Spostare l’attenzione dal risultato finale al processo di crescita riduce l’ansia da prestazione e alimenta la motivazione che viene da dentro, non quella imposta dall’esterno.

Lasciare spazio pur restando presenti

Sostenere l’autostima di tuo figlio significa anche accettare di non avere tutte le risposte e rispettare le sue scelte, anche quando non sono quelle che avresti fatto tu. Questo non vuol dire fregarsene, ma avere fiducia nella sua capacità di imparare dall’esperienza diretta, compresi gli errori.

Capire quando offrire supporto concreto e quando invece fare un passo indietro non è facile e richiede un continuo aggiustamento.

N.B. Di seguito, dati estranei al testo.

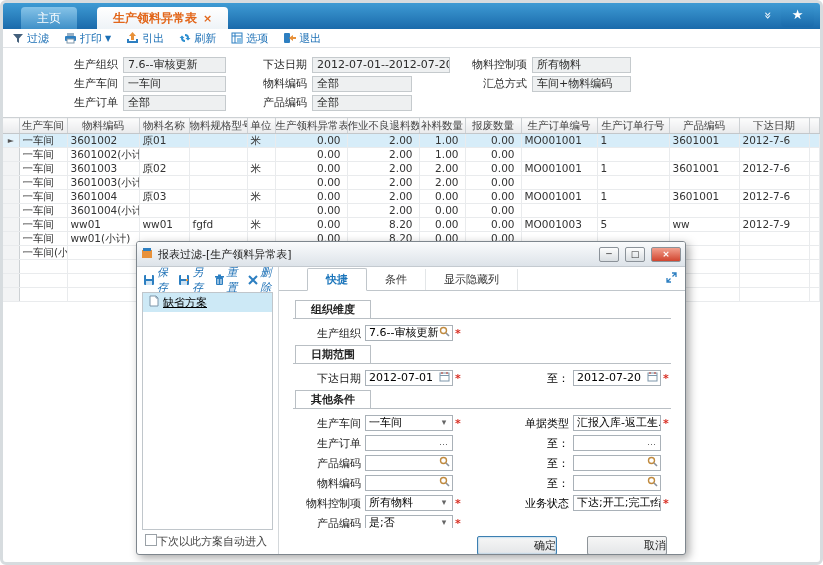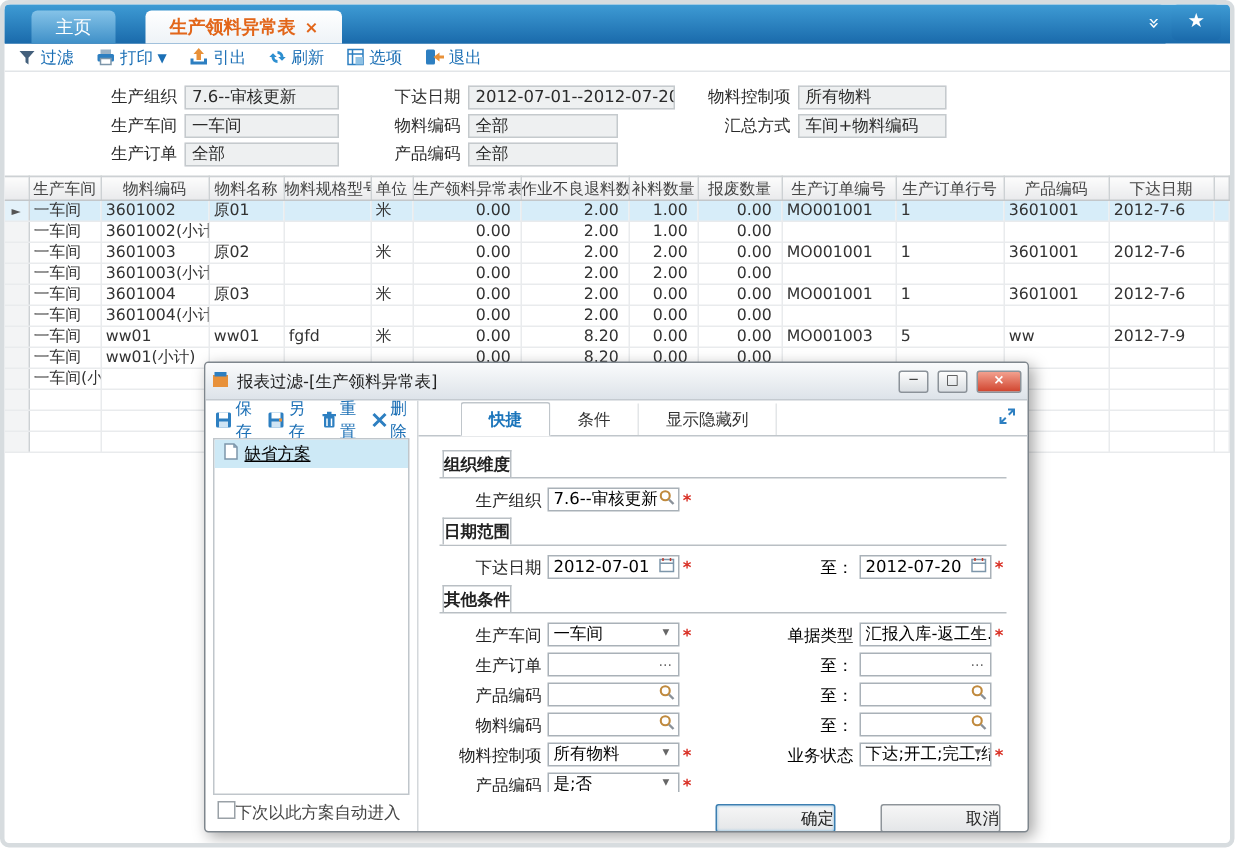--- a/index.html
+++ b/index.html
@@ -46,7 +46,7 @@
   .winbtn.close { background:linear-gradient(#f2a08e,#d1452f); color:#fff; width:30px; font-weight:bold; }
   .dlg-body { display:flex; height:291px; }
   .dlg-left { width:178px; border-right:1px solid #d4d8db; display:flex; flex-direction:column; }
-  .dlg-toolbar { display:flex; gap:10px; align-items:center; height:25px; padding:0 6px; color:#1b6fb5; }
+  .dlg-toolbar { display:flex; gap:10px; align-items:center; height:25px; padding:0 6px; color:#1b6fb5;font-style:italic; }
   .dlg-toolbar .tbtn { gap:2px; }
   .scheme-box { flex:1; margin:0 5px 4px 5px; border:1px solid #c0c6cb; background:#fff; overflow:hidden;text-decoration:underline; }
   .scheme-item { display:flex; align-items:center; gap:4px; height:19px; padding:0 6px; background:#cde9f6; }

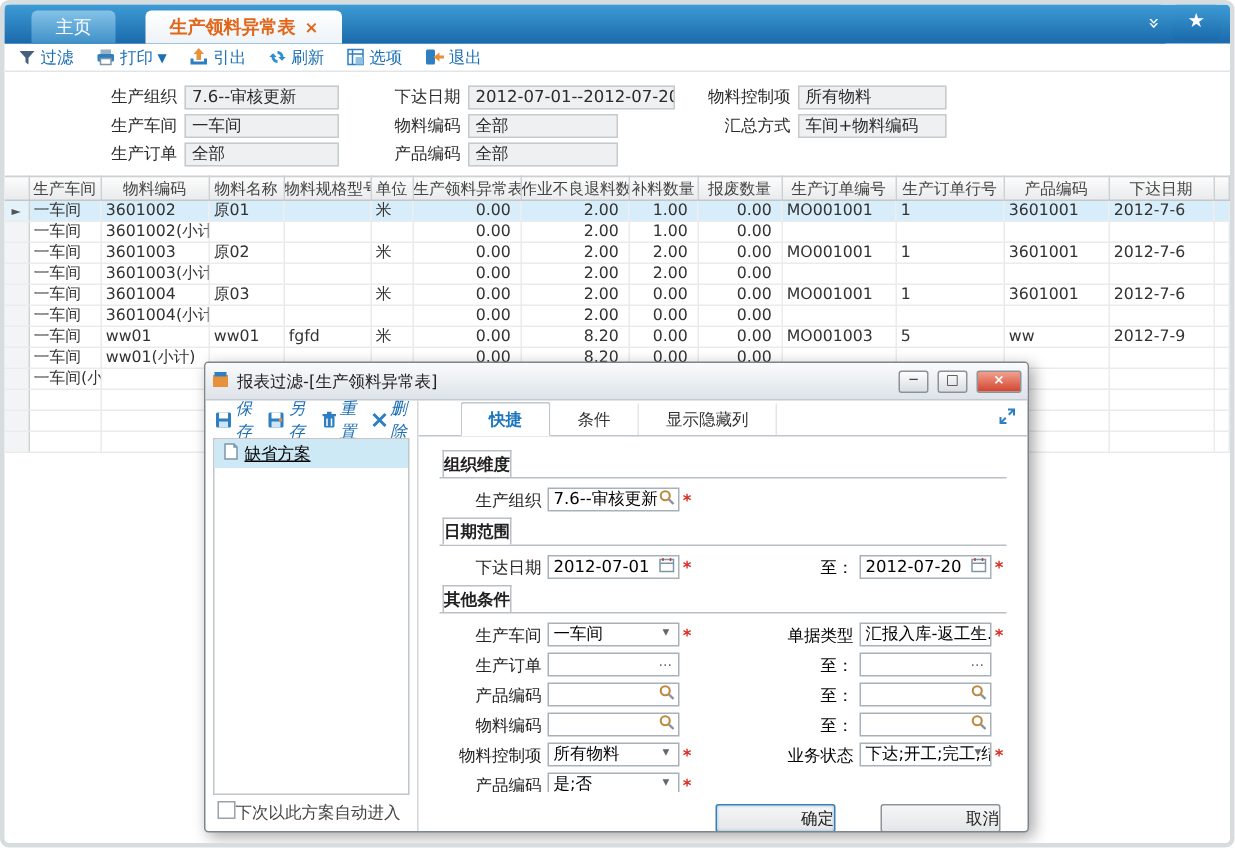--- a/index.html
+++ b/index.html
@@ -59,7 +59,7 @@
   .expand-ico { position:absolute; right:8px; top:5px; }
   .dlg-form { flex:1; padding:6px 14px 0 14px; overflow:hidden; }
   .sec { border-bottom:1px solid #b9bfc4; margin:3px 0 5px 0; }
-  .sec-t { display:inline-block; border:1px solid #b9bfc4; border-bottom:none; background:#fff; padding:1px 0; font-weight:bold; color:#222; font-size:11px; margin-left:2px; }
+  .sec-t { display:inline-block; border:1px solid #b9bfc4; border-bottom:none; background:#fff; padding:1px 15px; font-weight:bold; color:#222; font-size:11px; margin-left:2px; }
   .frow { display:flex; align-items:center; height:18px; margin-bottom:2px; }
   .flabel { width:72px; text-align:right; padding-right:4px; white-space:nowrap; color:#222; }
   .fctl { position:relative; width:88px; height:16px; border:1px solid #a9b1b8; background:#fff; line-height:14px; padding:0 16px 0 3px; white-space:nowrap; overflow:hidden; }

La cosa importante è restare disponibile emotivamente, dimostrargli che ci sei, ma rispettare la sua indipendenza nelle decisioni. Lo psicologo John Bowlby parlava di “base sicura”: un punto fermo da cui partire per esplorare il mondo con fiducia.

Il tuo ruolo sta cambiando. Non sei più la guida che indica dove andare, ma un compagno di viaggio che cammina accanto. Sei lì, pronto a dare una mano quando te lo chiede, ma consapevole che ogni persona deve trovare la sua strada unica verso la realizzazione personale. E questa consapevolezza, paradossalmente, è il regalo più grande che puoi fargli.